- What needs to be done
Only the lines from the first line of the data through the line containing "- 2. Data Visualization" belong in the answer, transcribed exactly; pictures do not.

-----

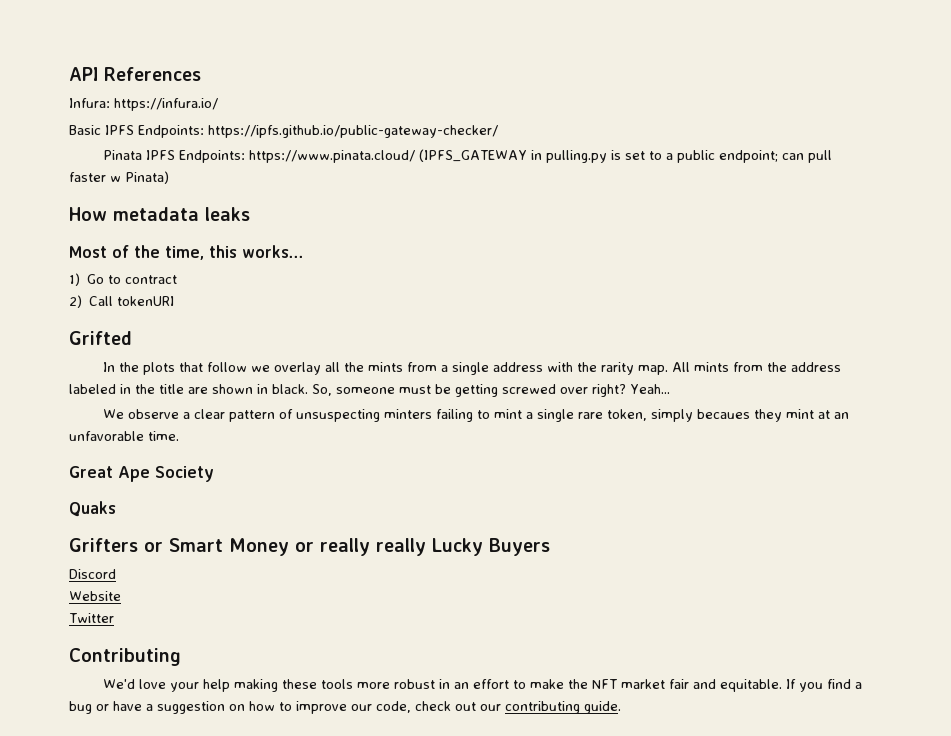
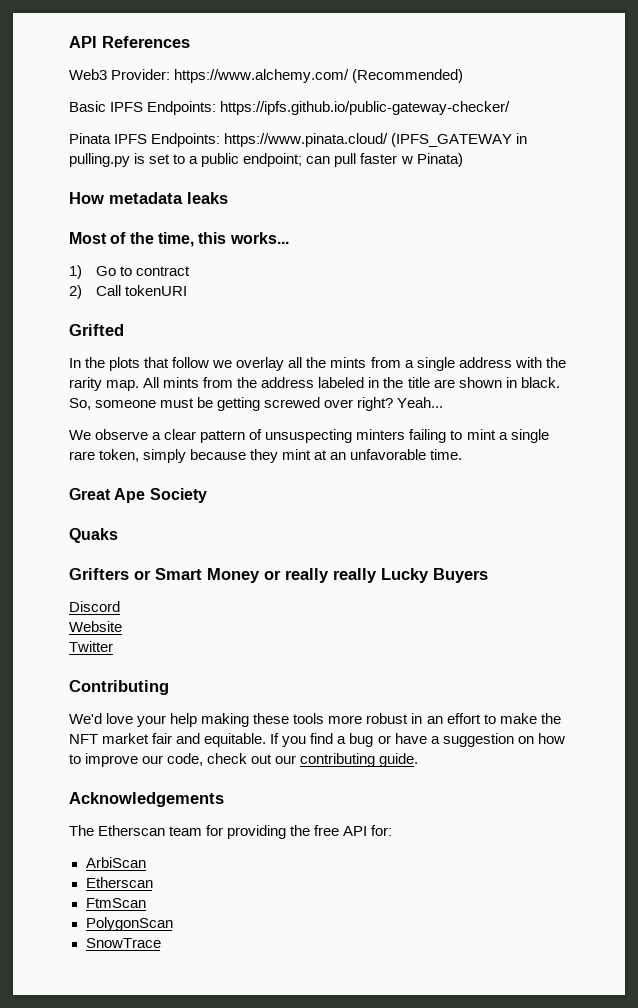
- Infura: https://infura.io/
+ Web3 Provider: https://www.alchemy.com/ (Recommended)
- We observe a clear pattern of unsuspecting minters failing to mint a single rare token, simply becaues they mint at an unfavorable time.
+ We observe a clear pattern of unsuspecting minters failing to mint a single rare token, simply because they mint at an unfavorable time.
+ Acknowledgements
+ The Etherscan team for providing the free API for:
+ ArbiScan
+ Etherscan
+ FtmScan
+ PolygonScan
+ SnowTrace

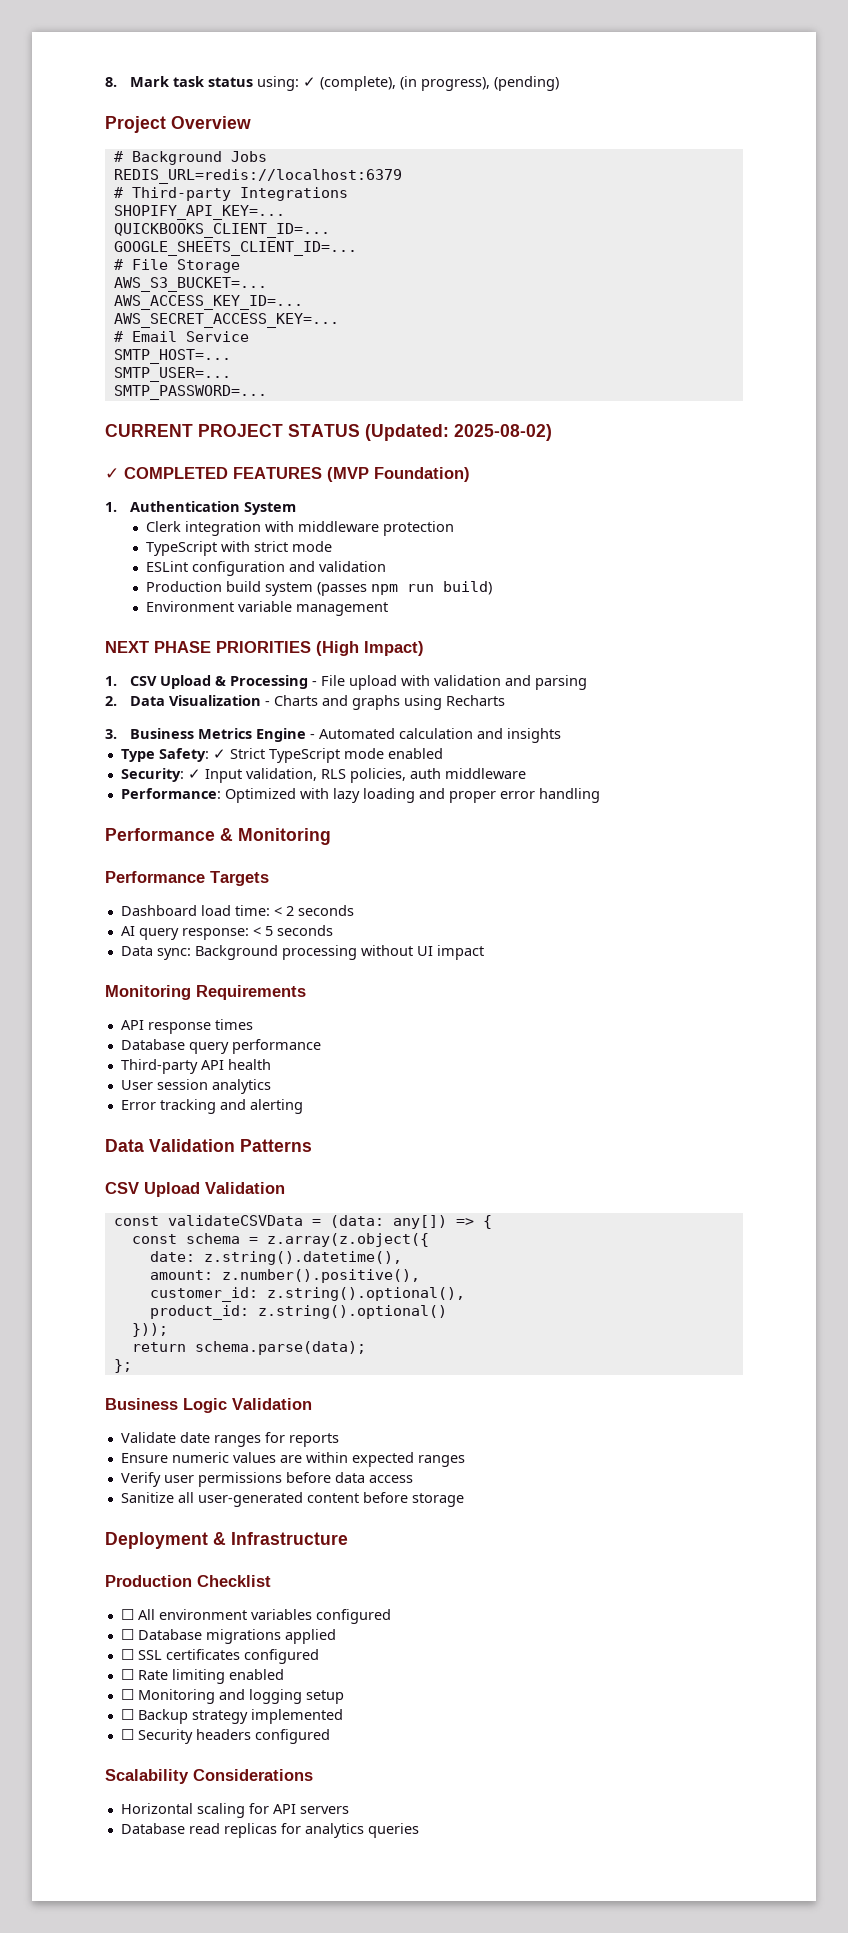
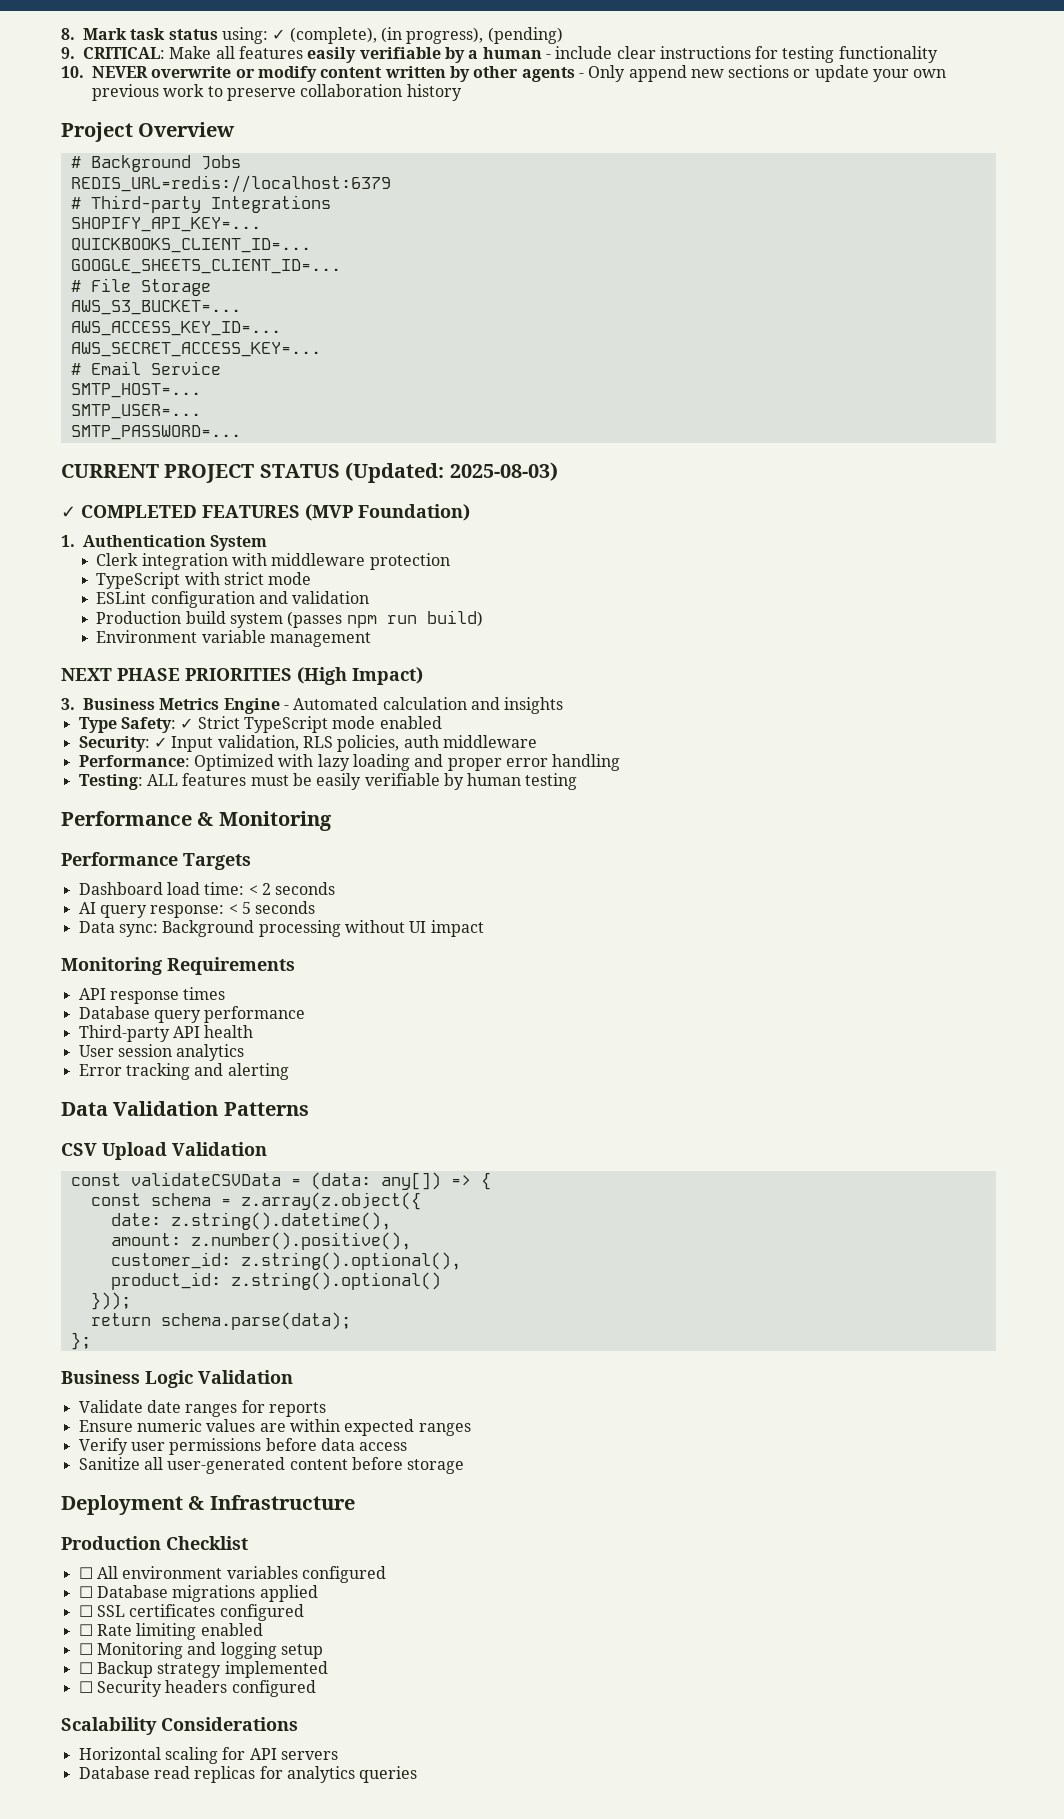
+ 9. CRITICAL: Make all features easily verifiable by a human - include clear instructions for testing functionality
+ 10. NEVER overwrite or modify content written by other agents - Only append new sections or update your own previous work to preserve collaboration history
- CURRENT PROJECT STATUS (Updated: 2025-08-02)
+ CURRENT PROJECT STATUS (Updated: 2025-08-03)
- 1. CSV Upload & Processing - File upload with validation and parsing
- 2. Data Visualization - Charts and graphs using Recharts
+ Testing: ALL features must be easily verifiable by human testing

-----

- Solution to this exercise
- Infura: https://infura.io/
+ Web3 Provider: https://www.alchemy.com/ (Recommended)
- We observe a clear pattern of unsuspecting minters failing to mint a single rare token, simply becaues they mint at an unfavorable time.
+ We observe a clear pattern of unsuspecting minters failing to mint a single rare token, simply because they mint at an unfavorable time.
+ Acknowledgements
+ The Etherscan team for providing the free API for:
+ ArbiScan
+ Etherscan
+ FtmScan
+ PolygonScan
+ SnowTrace

+ 9. CRITICAL: Make all features easily verifiable by a human - include clear instructions for testing functionality
+ 10. NEVER overwrite or modify content written by other agents - Only append new sections or update your own previous work to preserve collaboration history
- CURRENT PROJECT STATUS (Updated: 2025-08-02)
+ CURRENT PROJECT STATUS (Updated: 2025-08-03)
- 1. CSV Upload & Processing - File upload with validation and parsing
- 2. Data Visualization - Charts and graphs using Recharts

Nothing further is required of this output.